For most students, and some educators, at Southgate Elementary School in Moore, this was their first time learning about the 1921 Tulsa Race Massacre.
In Moore, students don’t learn about one of the deadliest acts of racial violence in U.S. history until high school, which has been a statewide requirement since the early 2000s. All Oklahoma students began learning about the violence white mobs perpetrated against Tulsa’s predominantly black Greenwood neighborhood this school year following new requirements from the State Department of Education.

Inspired by the 100-year anniversary, an email from Moore Public Schools social studies coordinator David Burton encouraged all 35 schools to honor the centennial through art projects that incorporate flowers “as symbols of healing, compassion and condolences for those impacted by the events of May 31-June 1, 1921.” Schools were not required to participate.
On a hallway in Highland West Junior High a collection of paper flowers make the shape of the school’s initials. At Southmoore High School, flowers hang behind the large glass windows at the school’s entrance accompanied by information about the massacre.
At Southgate Elementary, a floor-to-ceiling hallway display combines more than 500 flowers made by students across the school and a poem written by a paraprofessional who works with special education students.
Stacie Cole came up with flower designs for each grade and created the hallway display.
Cole, 50, grew up in Oklahoma but didn’t learn about the massacre until this year.
Cole did some online research after being asked to coordinate the project by her assistant principal. She became even more curious about the massacre after overhearing another teacher talking about it in the break room during lunch.
“She was so passionate and it just made me feel very sad about what I didn’t know,” Cole said. “Here we are 100 years later and we’re still dealing with the same problems.”
Pre-kindergarten and kindergarten students made flowers out of coffee filters and decorated the edges with pastel colors.

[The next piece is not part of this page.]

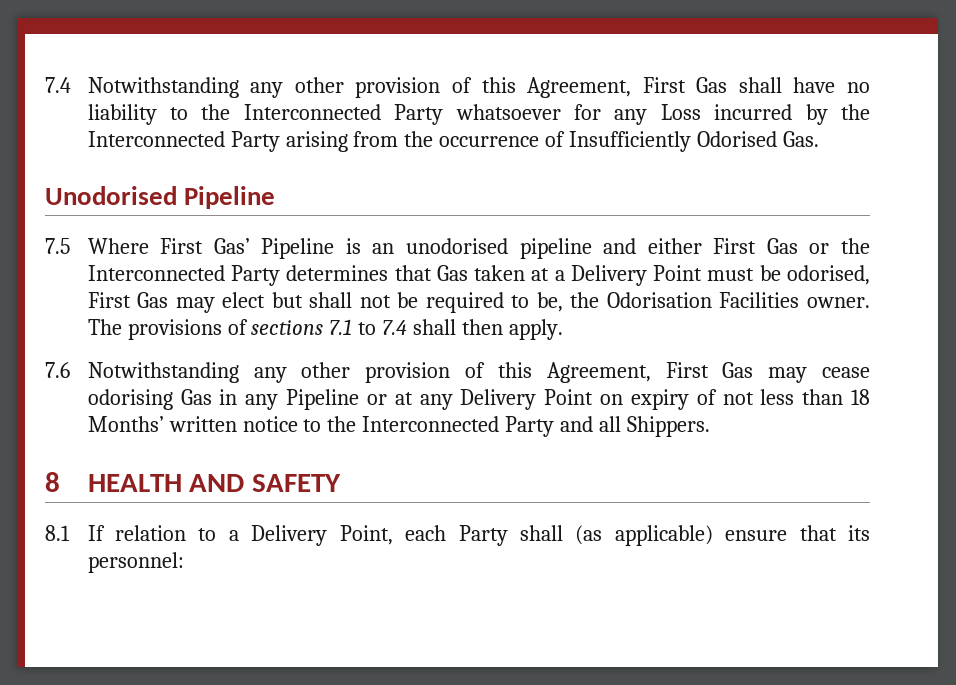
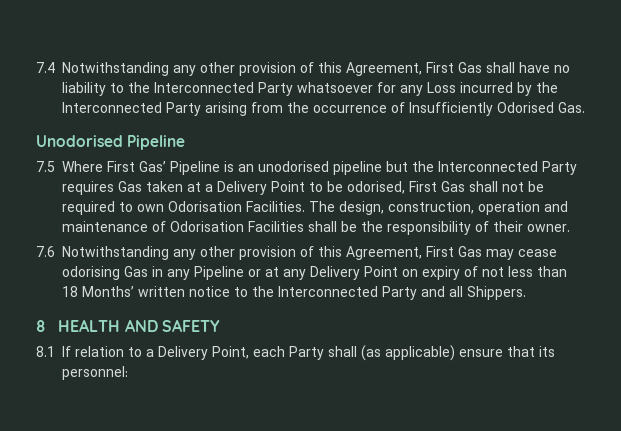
- 7.5 Where First Gas’ Pipeline is an unodorised pipeline and either First Gas or the Interconnected Party determines that Gas taken at a Delivery Point must be odorised, First Gas may elect but shall not be required to be, the Odorisation Facilities owner. The provisions of sections 7.1 to 7.4 shall then apply.
+ 7.5 Where First Gas’ Pipeline is an unodorised pipeline but the Interconnected Party requires Gas taken at a Delivery Point to be odorised, First Gas shall not be required to own Odorisation Facilities. The design, construction, operation and maintenance of Odorisation Facilities shall be the responsibility of their owner.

Lessons of various depth and detail were taught to students in first, third, fourth and fifth grades as they worked on their flowers. Only second grade classes did not participate.
Burton said kid-appropriate material about the massacre was more widely available this year making it easier to bring the lessons to elementary students. The district purchased copies of Unspeakable: The Tulsa Race Massacre and Opal’s Greenwood Oasis, which were both published in February and feature colorful illustrations.
Burton said the materials will be used to bring lessons about the prosperous Greenwood neighborhood, once known as “America’s Black Wall Street,” and the destruction of it to students across the district.